● Problem details
Whatever runs from the line with "Average | Calc: 0.35 -> 0.34" to the end of the records below must be copied exactly, with nothing else included.

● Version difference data
- - -

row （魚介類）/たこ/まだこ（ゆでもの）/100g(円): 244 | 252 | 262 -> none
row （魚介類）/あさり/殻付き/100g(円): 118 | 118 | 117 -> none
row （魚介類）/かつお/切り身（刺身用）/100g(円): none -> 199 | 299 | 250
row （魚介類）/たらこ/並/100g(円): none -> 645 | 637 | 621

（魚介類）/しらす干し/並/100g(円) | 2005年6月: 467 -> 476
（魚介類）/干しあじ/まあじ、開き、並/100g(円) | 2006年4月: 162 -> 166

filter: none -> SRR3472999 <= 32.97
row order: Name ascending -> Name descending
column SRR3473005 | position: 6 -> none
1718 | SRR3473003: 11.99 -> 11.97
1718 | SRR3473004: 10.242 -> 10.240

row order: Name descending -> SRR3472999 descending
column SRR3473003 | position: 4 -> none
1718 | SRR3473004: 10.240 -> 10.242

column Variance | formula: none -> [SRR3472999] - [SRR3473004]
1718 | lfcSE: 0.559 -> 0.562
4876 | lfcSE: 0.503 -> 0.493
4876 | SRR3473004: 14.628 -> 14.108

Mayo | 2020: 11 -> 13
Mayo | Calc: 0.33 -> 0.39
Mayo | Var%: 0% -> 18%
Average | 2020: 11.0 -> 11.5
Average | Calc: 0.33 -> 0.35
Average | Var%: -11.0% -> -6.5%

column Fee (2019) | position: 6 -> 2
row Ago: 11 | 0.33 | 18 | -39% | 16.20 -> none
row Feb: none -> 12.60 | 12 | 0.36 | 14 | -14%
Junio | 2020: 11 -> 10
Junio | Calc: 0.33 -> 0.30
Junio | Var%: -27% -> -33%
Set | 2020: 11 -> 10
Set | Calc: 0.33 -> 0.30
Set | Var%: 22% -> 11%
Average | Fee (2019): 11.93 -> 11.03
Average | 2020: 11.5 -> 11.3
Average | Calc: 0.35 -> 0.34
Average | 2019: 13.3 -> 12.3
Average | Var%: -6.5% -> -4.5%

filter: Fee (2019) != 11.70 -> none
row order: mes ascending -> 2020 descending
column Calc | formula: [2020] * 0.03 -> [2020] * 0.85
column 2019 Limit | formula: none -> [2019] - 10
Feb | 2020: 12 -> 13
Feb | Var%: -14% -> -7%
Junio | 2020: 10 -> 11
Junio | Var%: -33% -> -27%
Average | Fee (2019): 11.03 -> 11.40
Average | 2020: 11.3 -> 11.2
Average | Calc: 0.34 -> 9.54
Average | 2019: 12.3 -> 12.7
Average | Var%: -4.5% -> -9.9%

- - -

● Solution to the problem
Average | Calc: 0.35 -> 0.34
Average | 2019: 13.3 -> 12.3
Average | Var%: -6.5% -> -4.5%

filter: Fee (2019) != 11.70 -> none
row order: mes ascending -> 2020 descending
column Calc | formula: [2020] * 0.03 -> [2020] * 0.85
column 2019 Limit | formula: none -> [2019] - 10
Feb | 2020: 12 -> 13
Feb | Var%: -14% -> -7%
Junio | 2020: 10 -> 11
Junio | Var%: -33% -> -27%
Average | Fee (2019): 11.03 -> 11.40
Average | 2020: 11.3 -> 11.2
Average | Calc: 0.34 -> 9.54
Average | 2019: 12.3 -> 12.7
Average | Var%: -4.5% -> -9.9%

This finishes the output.